Hay miedos que dan mucho miedo: una casa tomada por espíritus malignos, una persecución entre las sombras de la madrugada o una noche ensordecedora de relámpagos y truenos. Son miedos contagiosos, miedos de primera. Hay otros miedos de segunda, por llamarlo de alguna manera. Son esos miedos interiores y personales, que te agitan el corazón, te empapas de sudor y te bloqueas mentalmente, pero que a los demás no les afecta. Son miedos que no se transmiten, aunque le encasquetes la música de violines de la famosa escena de "Psicosis". Hasta en el mundo de los miedos hay injusticias.
Sin más preámbulos, te contaré mi gran miedo. Es el miedo a mi otro yo. Así como suena. Miedo a algo que va conmigo y que para mí es lo más grande. Es mi Océano Pacífico. Es como el aire de un parque nacional. Es la pirámide de Keops. Pero también es un novio celoso. Me acosa, me acusa, me acecha… Me estoy liando.
Y es que, lo mío con el móvil es una relación de amor odio. Salir de casa sin mi teléfono es una utopía. Imposible. Me invadiría la angustia; al no poder palpar su pantalla, se me presentarían síntomas de abstinencia digital: sudores fríos, temblores y la ingrata sensación de que el mundo estaría avanzando sin mí. El aparatejo está muy crecido porque me ve vencida, temerosa. Mis manos reflejan mi dependencia y tiemblan cuando lo cojo. Estoy a sus órdenes, avisos constantes y permanentes: calendario, agenda, llamadas, grupos, fotos, Facebook, Instagram… todos me requieren. Todos se ponen en rojo, solicitando el minuto de atención. Estoy perdida.

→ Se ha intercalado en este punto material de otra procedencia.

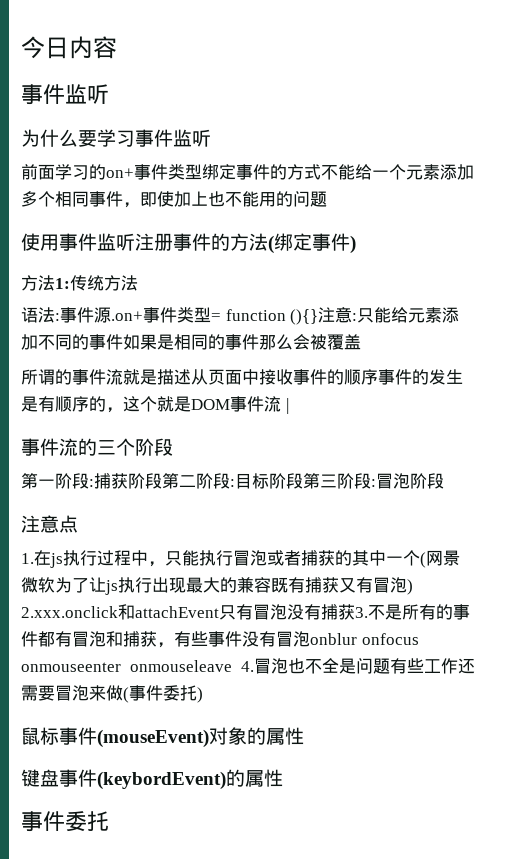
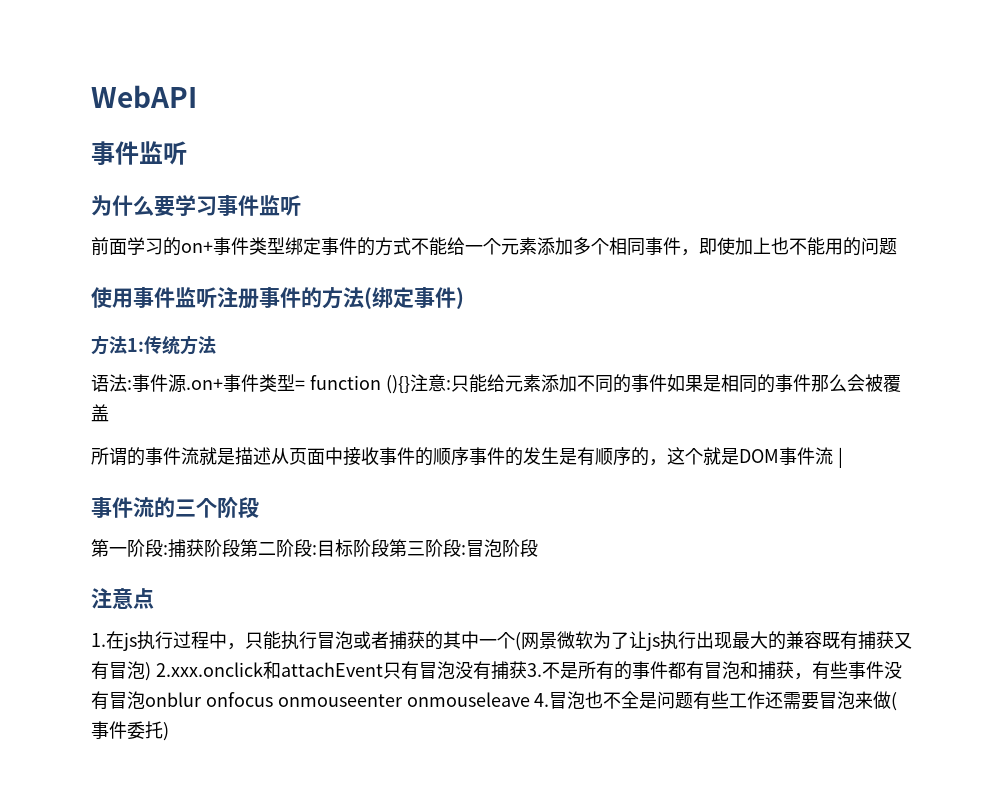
- 今日内容
+ WebAPI
- 鼠标事件(mouseEvent)对象的属性
- 键盘事件(keybordEvent)的属性
- 事件委托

Mis amigos, conocedores de estos sinsabores y temores, me querían ayudar y organizaron una fiesta en la que incineraríamos al tirano y le haríamos una despedida tecnológica como se merecía. La reunión se llevó a cabo en un patio trasero, con una pequeña parrilla preparada para la ocasión. Atamos el dichoso aparato a un palo con una cuerda y como mantra dijimos al unísono: "¡Se acabó! Has sido testigo de demasiados selfis y Whatsapps ridículos en noches de borrachera". Justo cuando estaba a punto de convertirse en cenizas, uno de los presentes, con el fin de paliar mis penas, apareció con un regalo envuelto en papel brillante. Al abrirlo me encontré con un reluciente Rabbit R1, el último modelo de teléfono inteligente, que cabía en la palma de la mano y que solo funcionaba mediante comandos de voz. Era un dispositivo tan avanzado que casi podía hacer café por las mañanas, organizar al instante un viaje completo, proponerme recetas con lo que tenía en el frigo y si me veía un poco desesperada, él solo trasteaba por Tinder.
Aquí me veo, de momento, sin miedo y tranquila, en mi renacimiento tecnológico. Estoy tumbada en el sofá manipulando mi flamante artefacto. Pero… bom, bum, bom, bum, son los latidos apresurados de mi corazón, porque por un momento me he quedado dormida y… ¡Horror!, he entrado en pánico: mi Rabbit ha desaparecido. El terror me invade. Siento temblores, náuseas, la boca seca y sensación de mareo. El pack completo. He comenzado a buscarlo, frenéticamente, por toda la casa, y después de un intenso y eterno minuto, he descubierto que estaba a mi lado, en el sofá. Para mi sorpresa, Rabbit, que todo lo sabe, me dijo parpadeando a modo de guiño: “Quizás es mejor que el mundo virtual avance sin ti. Permítete ser feliz”.
24/01/2024
Es un texto muy actual. Buena introducción e implicación al contarnos. Perfecto el desenlace algo surreslista y recreado en el título.